Report every line of the records below that includes the string "family".
**** RECORDS FOR THE EXERCISE
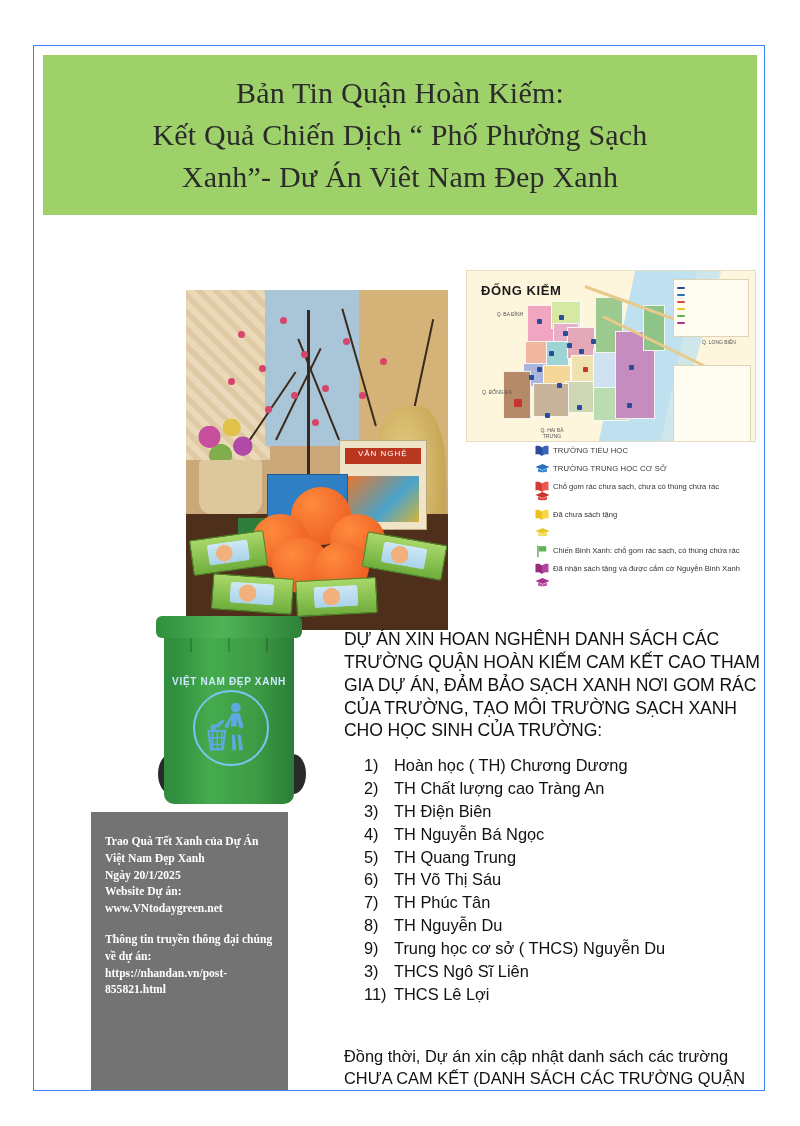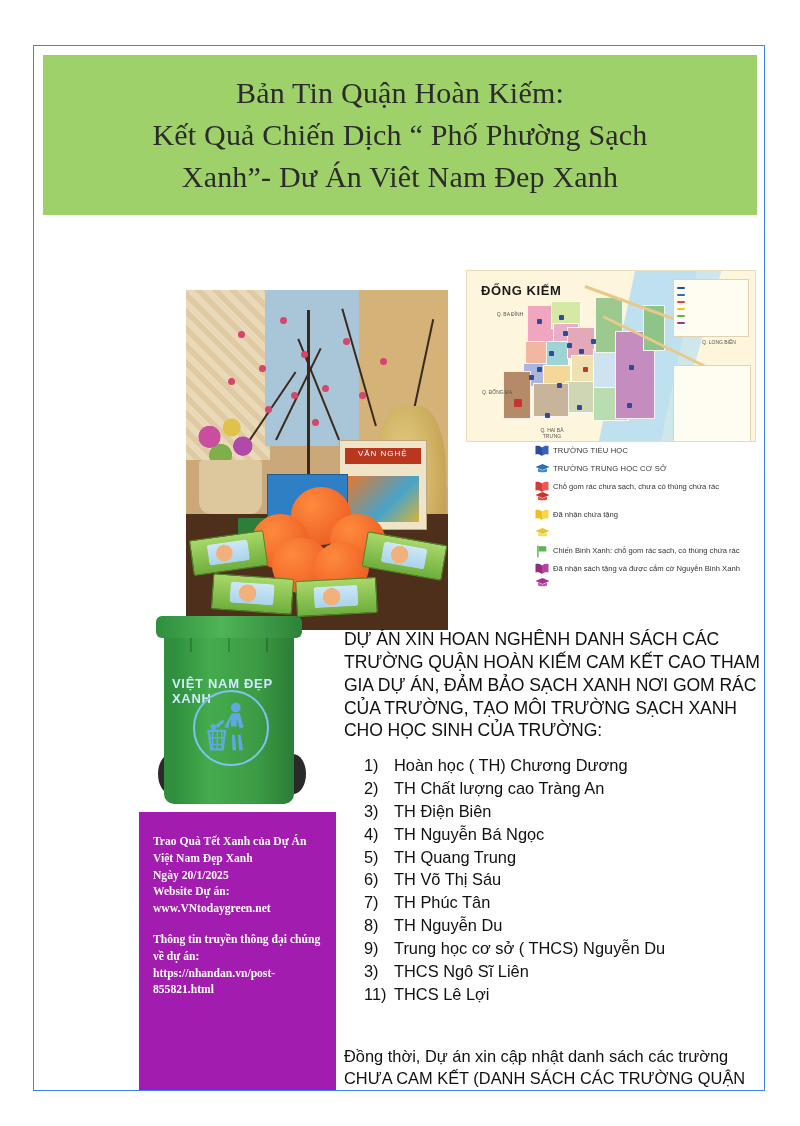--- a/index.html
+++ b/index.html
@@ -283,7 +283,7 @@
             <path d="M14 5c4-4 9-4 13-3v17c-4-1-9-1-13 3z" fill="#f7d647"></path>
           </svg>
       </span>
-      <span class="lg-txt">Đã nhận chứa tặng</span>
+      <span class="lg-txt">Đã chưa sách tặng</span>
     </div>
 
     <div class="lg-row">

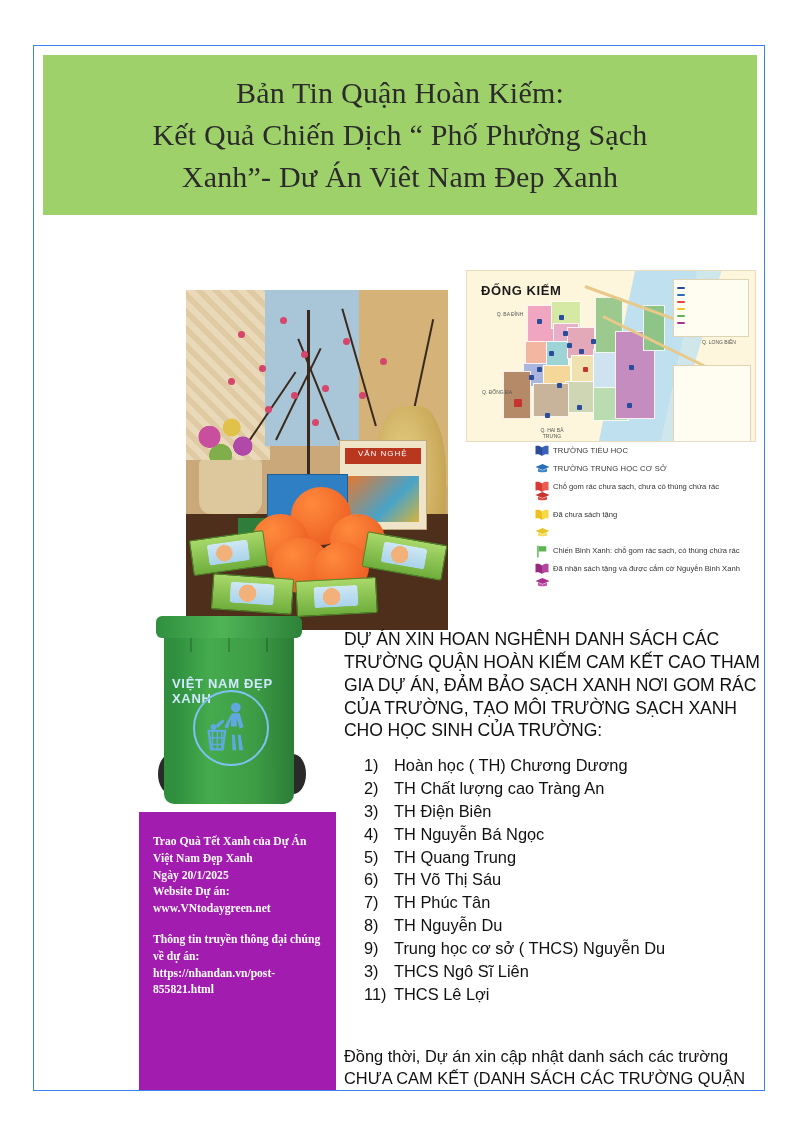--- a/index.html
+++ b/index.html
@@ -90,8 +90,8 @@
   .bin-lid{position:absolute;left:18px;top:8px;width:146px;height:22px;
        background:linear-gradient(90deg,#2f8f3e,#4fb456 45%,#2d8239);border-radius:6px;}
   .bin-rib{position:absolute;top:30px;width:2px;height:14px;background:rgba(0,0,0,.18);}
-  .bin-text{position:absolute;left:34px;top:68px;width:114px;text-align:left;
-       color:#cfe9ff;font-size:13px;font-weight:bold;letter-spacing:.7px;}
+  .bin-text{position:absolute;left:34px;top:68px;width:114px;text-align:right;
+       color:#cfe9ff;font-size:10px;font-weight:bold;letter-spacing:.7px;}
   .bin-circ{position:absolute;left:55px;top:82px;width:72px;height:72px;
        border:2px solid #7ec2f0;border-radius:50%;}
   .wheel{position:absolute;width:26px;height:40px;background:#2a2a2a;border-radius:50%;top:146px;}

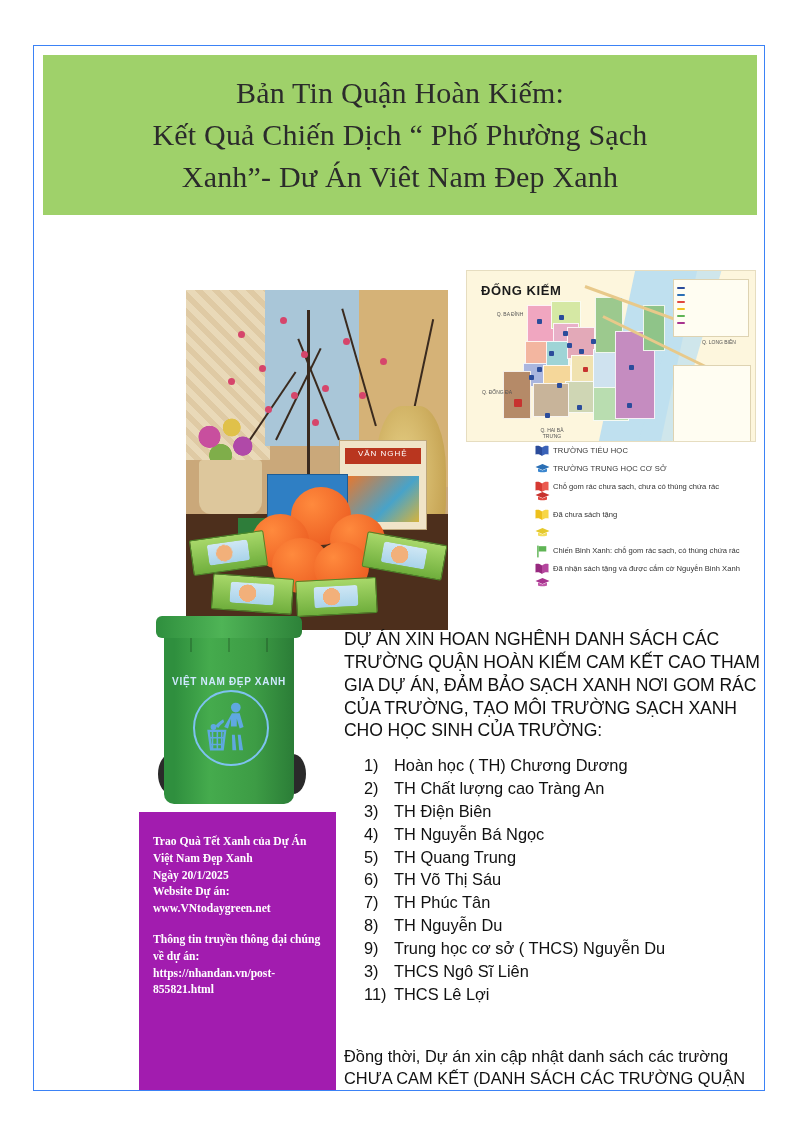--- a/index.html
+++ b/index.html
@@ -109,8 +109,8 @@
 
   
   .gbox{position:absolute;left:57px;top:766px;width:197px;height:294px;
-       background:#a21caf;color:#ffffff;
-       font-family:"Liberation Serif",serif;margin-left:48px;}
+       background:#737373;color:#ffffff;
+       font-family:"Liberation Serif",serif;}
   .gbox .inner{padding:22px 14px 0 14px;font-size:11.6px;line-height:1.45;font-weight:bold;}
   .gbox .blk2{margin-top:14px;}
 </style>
********
**** RECORDS FOR THE EXERCISE
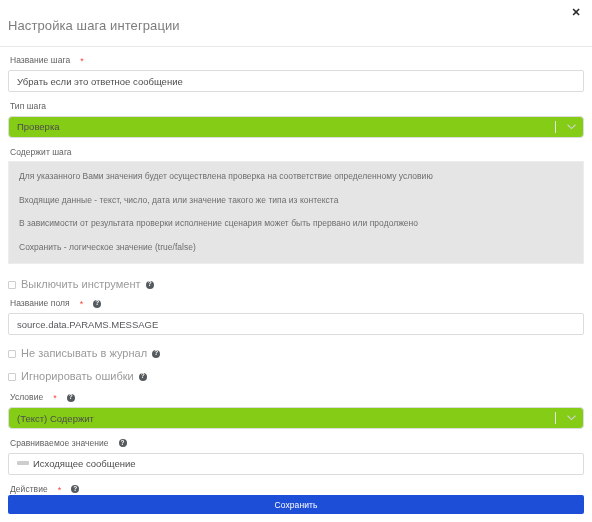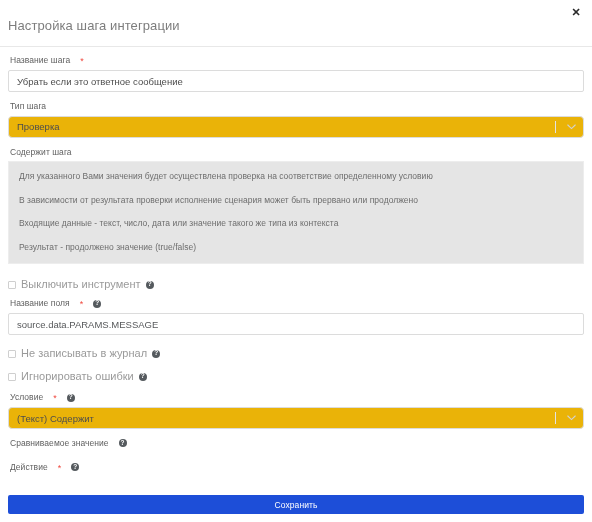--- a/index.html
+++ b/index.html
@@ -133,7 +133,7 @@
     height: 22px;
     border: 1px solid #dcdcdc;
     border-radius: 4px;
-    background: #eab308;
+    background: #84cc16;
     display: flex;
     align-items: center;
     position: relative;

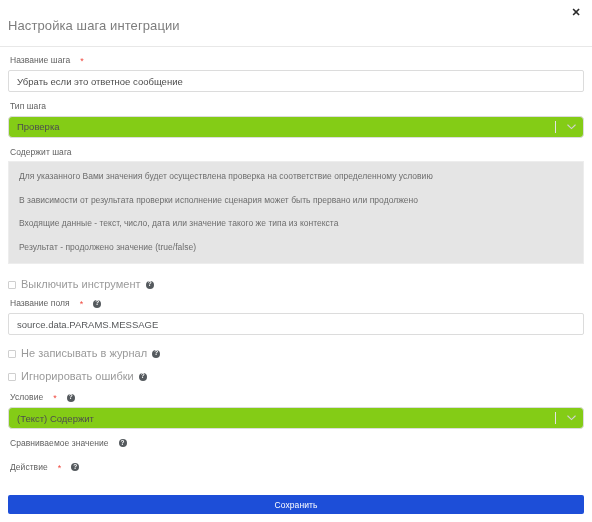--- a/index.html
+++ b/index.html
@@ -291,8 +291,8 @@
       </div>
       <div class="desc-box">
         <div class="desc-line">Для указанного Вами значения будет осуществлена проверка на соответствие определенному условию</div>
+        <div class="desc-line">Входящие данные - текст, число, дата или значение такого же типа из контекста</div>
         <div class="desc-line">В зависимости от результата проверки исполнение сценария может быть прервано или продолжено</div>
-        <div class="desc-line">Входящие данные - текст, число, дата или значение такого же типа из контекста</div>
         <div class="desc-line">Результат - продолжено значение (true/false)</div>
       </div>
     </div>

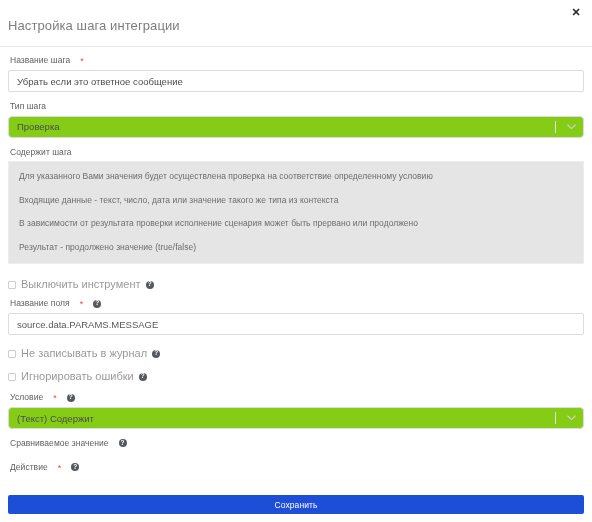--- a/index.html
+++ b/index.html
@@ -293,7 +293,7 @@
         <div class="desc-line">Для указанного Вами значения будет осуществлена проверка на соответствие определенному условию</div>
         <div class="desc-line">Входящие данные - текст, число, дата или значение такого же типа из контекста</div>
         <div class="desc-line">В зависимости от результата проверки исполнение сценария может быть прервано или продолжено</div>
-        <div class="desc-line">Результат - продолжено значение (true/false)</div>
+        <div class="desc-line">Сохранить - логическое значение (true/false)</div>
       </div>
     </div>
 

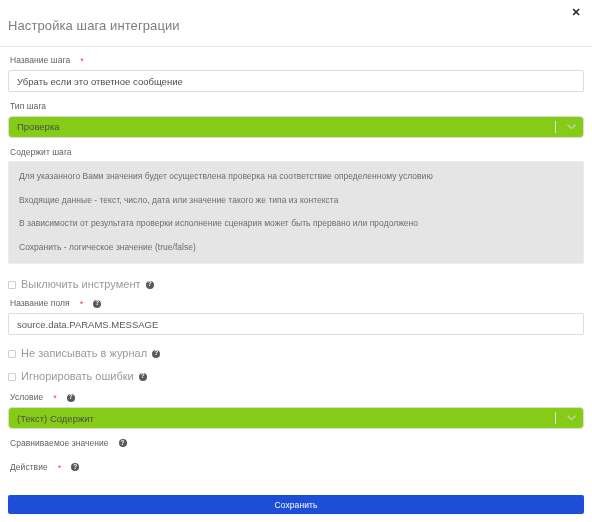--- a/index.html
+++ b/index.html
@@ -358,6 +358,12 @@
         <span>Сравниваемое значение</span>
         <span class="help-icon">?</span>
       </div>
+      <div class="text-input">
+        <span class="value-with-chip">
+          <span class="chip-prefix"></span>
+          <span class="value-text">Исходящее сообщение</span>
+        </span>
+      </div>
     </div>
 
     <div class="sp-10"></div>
********
**** RECORDS FOR THE EXERCISE
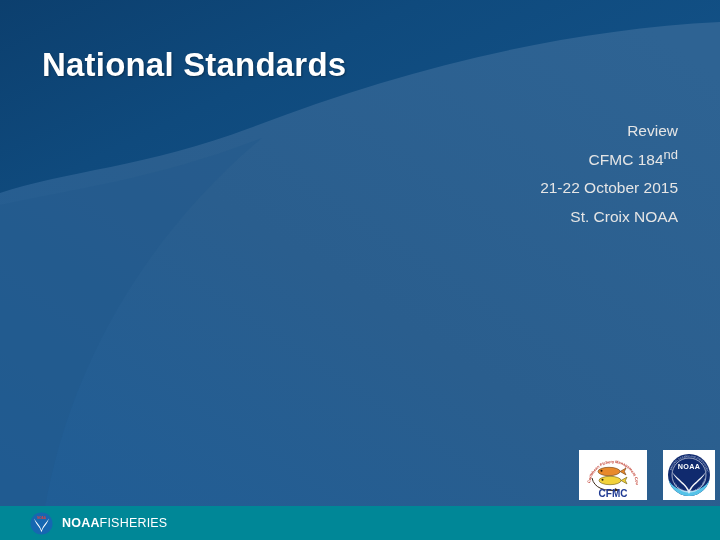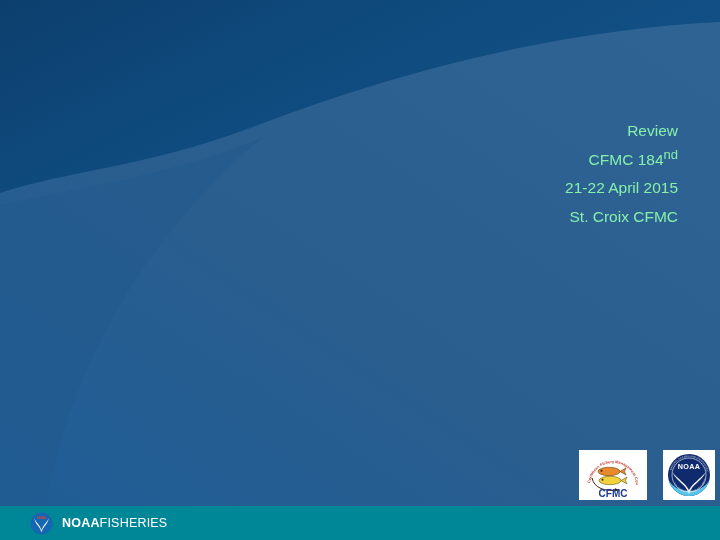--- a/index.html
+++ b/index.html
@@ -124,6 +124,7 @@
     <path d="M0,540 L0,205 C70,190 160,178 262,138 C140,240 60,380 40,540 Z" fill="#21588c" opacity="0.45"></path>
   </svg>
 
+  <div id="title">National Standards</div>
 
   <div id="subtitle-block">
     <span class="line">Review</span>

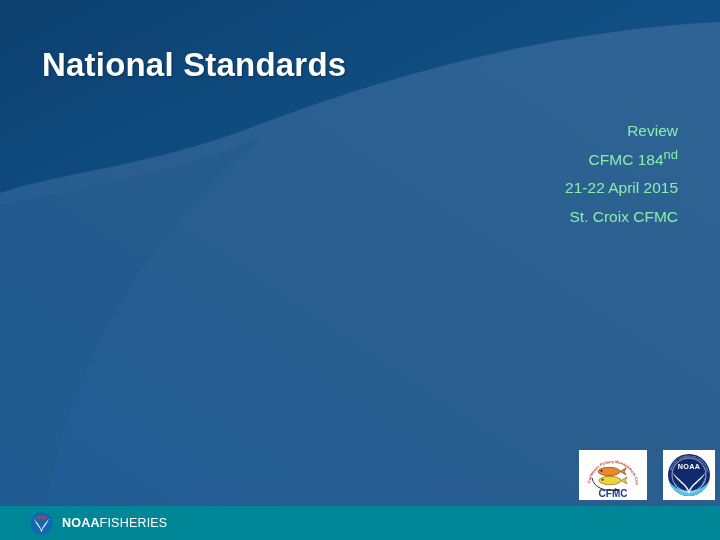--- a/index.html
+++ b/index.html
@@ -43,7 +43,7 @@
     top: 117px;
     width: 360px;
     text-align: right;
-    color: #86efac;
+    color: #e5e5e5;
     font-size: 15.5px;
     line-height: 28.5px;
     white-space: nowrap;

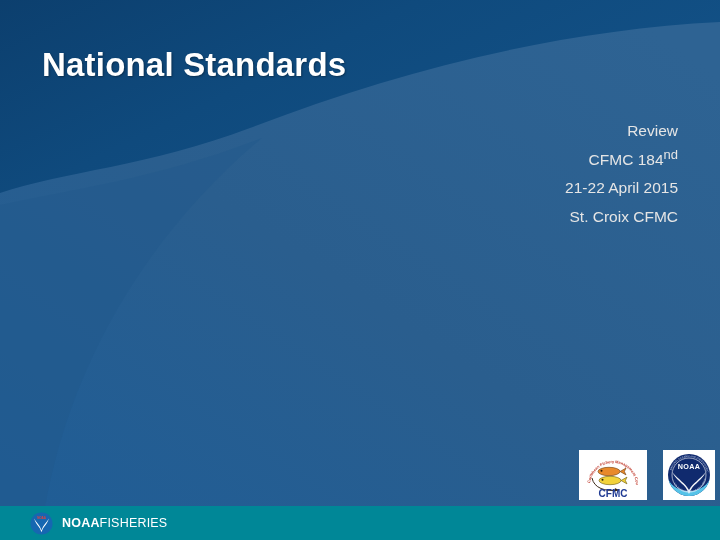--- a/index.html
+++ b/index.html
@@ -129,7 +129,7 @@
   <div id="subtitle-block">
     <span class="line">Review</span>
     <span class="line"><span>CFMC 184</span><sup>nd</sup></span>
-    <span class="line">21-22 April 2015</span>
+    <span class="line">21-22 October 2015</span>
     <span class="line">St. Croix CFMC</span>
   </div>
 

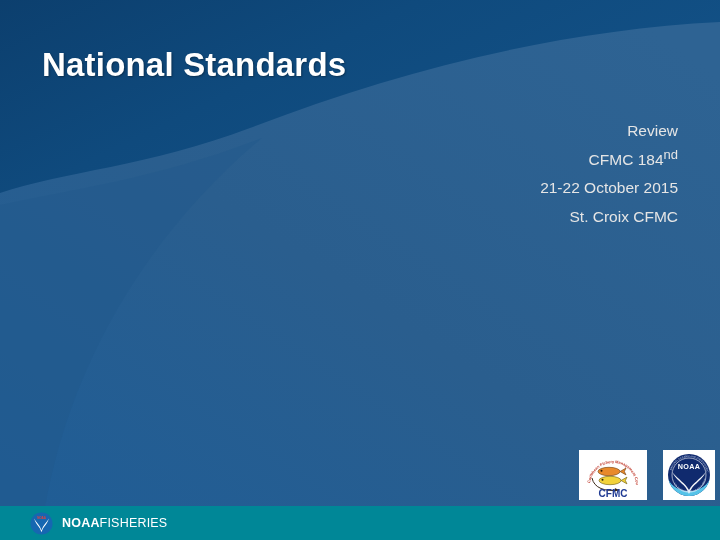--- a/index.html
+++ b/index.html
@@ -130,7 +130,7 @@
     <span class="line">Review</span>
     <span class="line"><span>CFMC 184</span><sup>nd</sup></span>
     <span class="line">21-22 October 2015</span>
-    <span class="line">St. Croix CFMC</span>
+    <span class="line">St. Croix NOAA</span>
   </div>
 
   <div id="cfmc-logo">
********
[RESULT BELOW]
-       font-family:"Liberation Serif",serif;margin-left:48px;}
+       font-family:"Liberation Serif",serif;}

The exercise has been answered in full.